_Exercise prompt_
Please give back each line below unchanged; none of the pictures should appear.

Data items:
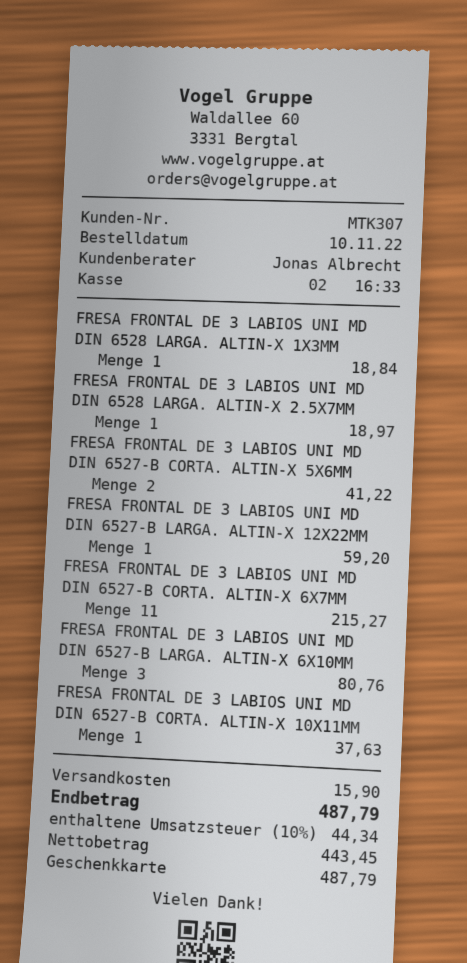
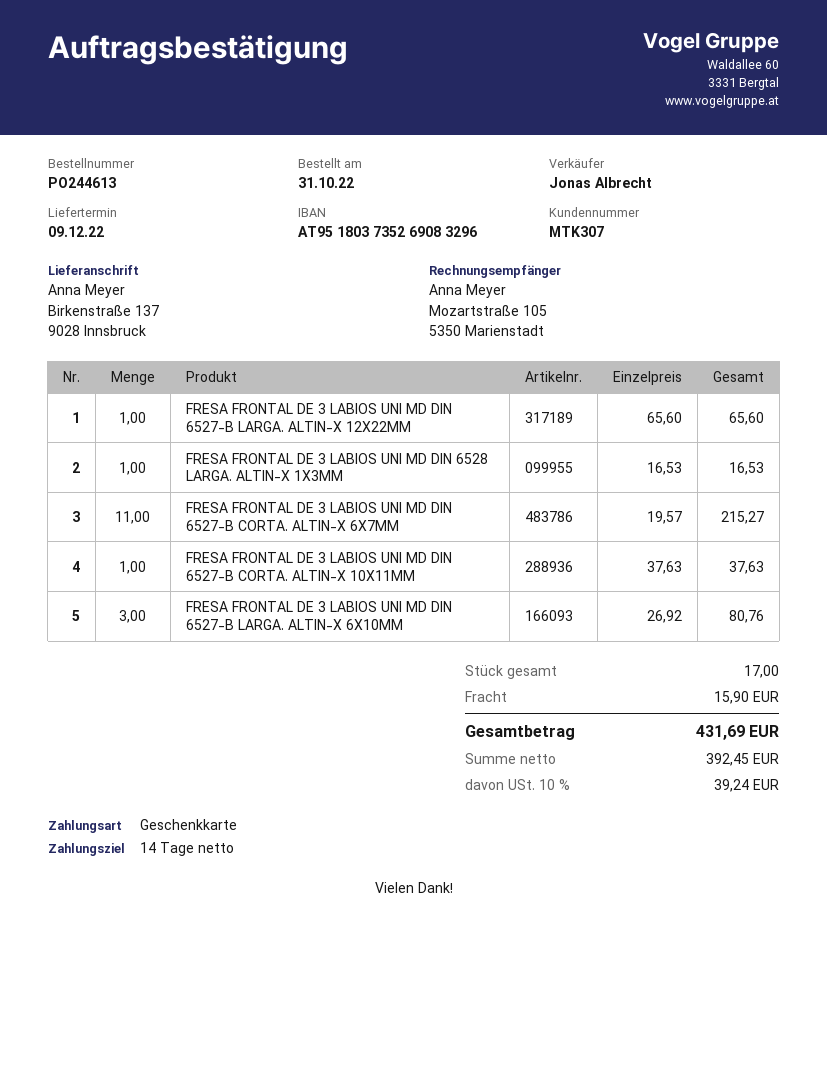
order date: 2022-11-10 -> 2022-10-31
FRESA FRONTAL DE 3 LABIOS UNI MD DIN 6528 LARGA. ALTIN-X 1X3MM: 1 for 18.84 -> 1 for 16.53
FRESA FRONTAL DE 3 LABIOS UNI MD DIN 6528 LARGA. ALTIN-X 2.5X7MM: 1 for 18.97 -> none
FRESA FRONTAL DE 3 LABIOS UNI MD DIN 6527-B CORTA. ALTIN-X 5X6MM: 2 for 41.22 -> none
FRESA FRONTAL DE 3 LABIOS UNI MD DIN 6527-B LARGA. ALTIN-X 12X22MM: 1 for 59.20 -> 1 for 65.60
net: 443.45 -> 392.45
tax: 10% = 44.34 -> 10% = 39.24
total: 487.79 -> 431.69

_Solution below_
order date: 2022-11-10 -> 2022-10-31
FRESA FRONTAL DE 3 LABIOS UNI MD DIN 6528 LARGA. ALTIN-X 1X3MM: 1 for 18.84 -> 1 for 16.53
FRESA FRONTAL DE 3 LABIOS UNI MD DIN 6528 LARGA. ALTIN-X 2.5X7MM: 1 for 18.97 -> none
FRESA FRONTAL DE 3 LABIOS UNI MD DIN 6527-B CORTA. ALTIN-X 5X6MM: 2 for 41.22 -> none
FRESA FRONTAL DE 3 LABIOS UNI MD DIN 6527-B LARGA. ALTIN-X 12X22MM: 1 for 59.20 -> 1 for 65.60
net: 443.45 -> 392.45
tax: 10% = 44.34 -> 10% = 39.24
total: 487.79 -> 431.69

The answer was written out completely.